Thursday , 10, March 2016 Leave a comment

High Court Judgment summary in R&Anor v IBAC, dismissing appeal by police officers to prevent IBAC hearings.
On 20 March 2015, the IBAC commenced an investigation into the conduct of certain members of Victoria Police stationed at Ballarat police station.
The investigation, named “Operation Ross”, was concerned with whether the appellants, two officers of Victoria Police, assaulted a woman in a cell at the Ballarat police station on 15 January 2015 as well as with a number of other incidents alleged to have occurred at the Ballarat police station in recent years which might have involved human rights violations in respect of other women.
On 1 April 2015, the IBAC issued a witness summons to each of the appellants, requiring them to give evidence in a public examination of their knowledge of matters falling within the scope of Operation Ross. The appellants each delivered written submissions to the IBAC Commissioner submitting that the examinations should be held in private.

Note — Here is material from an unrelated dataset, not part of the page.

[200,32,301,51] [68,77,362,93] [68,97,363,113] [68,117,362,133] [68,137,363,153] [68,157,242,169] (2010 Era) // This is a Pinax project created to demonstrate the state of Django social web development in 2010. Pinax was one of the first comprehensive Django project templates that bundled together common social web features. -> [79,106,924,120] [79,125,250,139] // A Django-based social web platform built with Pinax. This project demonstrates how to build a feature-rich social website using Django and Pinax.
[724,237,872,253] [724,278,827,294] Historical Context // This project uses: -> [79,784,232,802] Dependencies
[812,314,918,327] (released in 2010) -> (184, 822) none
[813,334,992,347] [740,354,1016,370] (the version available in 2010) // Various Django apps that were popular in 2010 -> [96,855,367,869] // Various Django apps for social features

The first appellant also submitted that the first appellant could not be compelled to give evidence. The Commissioner rejected the appellants’ submissions.

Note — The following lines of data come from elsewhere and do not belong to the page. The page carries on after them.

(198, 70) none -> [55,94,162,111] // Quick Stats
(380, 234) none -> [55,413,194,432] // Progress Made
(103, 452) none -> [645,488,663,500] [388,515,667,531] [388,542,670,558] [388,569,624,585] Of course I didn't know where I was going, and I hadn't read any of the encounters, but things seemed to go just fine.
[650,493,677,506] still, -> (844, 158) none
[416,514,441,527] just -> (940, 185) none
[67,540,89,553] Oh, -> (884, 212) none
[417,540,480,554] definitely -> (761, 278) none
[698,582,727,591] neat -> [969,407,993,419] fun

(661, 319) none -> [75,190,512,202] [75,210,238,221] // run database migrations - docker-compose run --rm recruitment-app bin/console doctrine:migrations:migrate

On 16 April 2015, the appellants commenced judicial review proceedings in the Supreme Court of Victoria seeking orders preventing the IBAC from examining them. The primary judge dismissed the claim. His Honour held that because the appellants had not yet been charged with an offence, the process of criminal justice had not commenced and the principle whereby an accused person cannot be compelled to assist the prosecution to make its case (“the companion principle”) had not been engaged. The primary judge also held that the IBAC Act had abrogated each appellant’s privilege against self-incrimination. The Court of Appeal refused the appellants leave to appeal against the primary judge’s decision.
By grant of special leave, the appellants appealed to the High Court. The Court held that the companion principle was not engaged, and so could not prevent the IBAC’s examination, because the appellants had not been charged with any offence and there was no prosecution pending. There was no reason to extend the principle to the circumstances of the present case and to do so would fetter the pursuit and exposure of a lack of probity within the police force contrary to the object of the IBAC Act. The Court also held that the privilege against self-incrimination was abrogated by s 144 of the IBAC Act.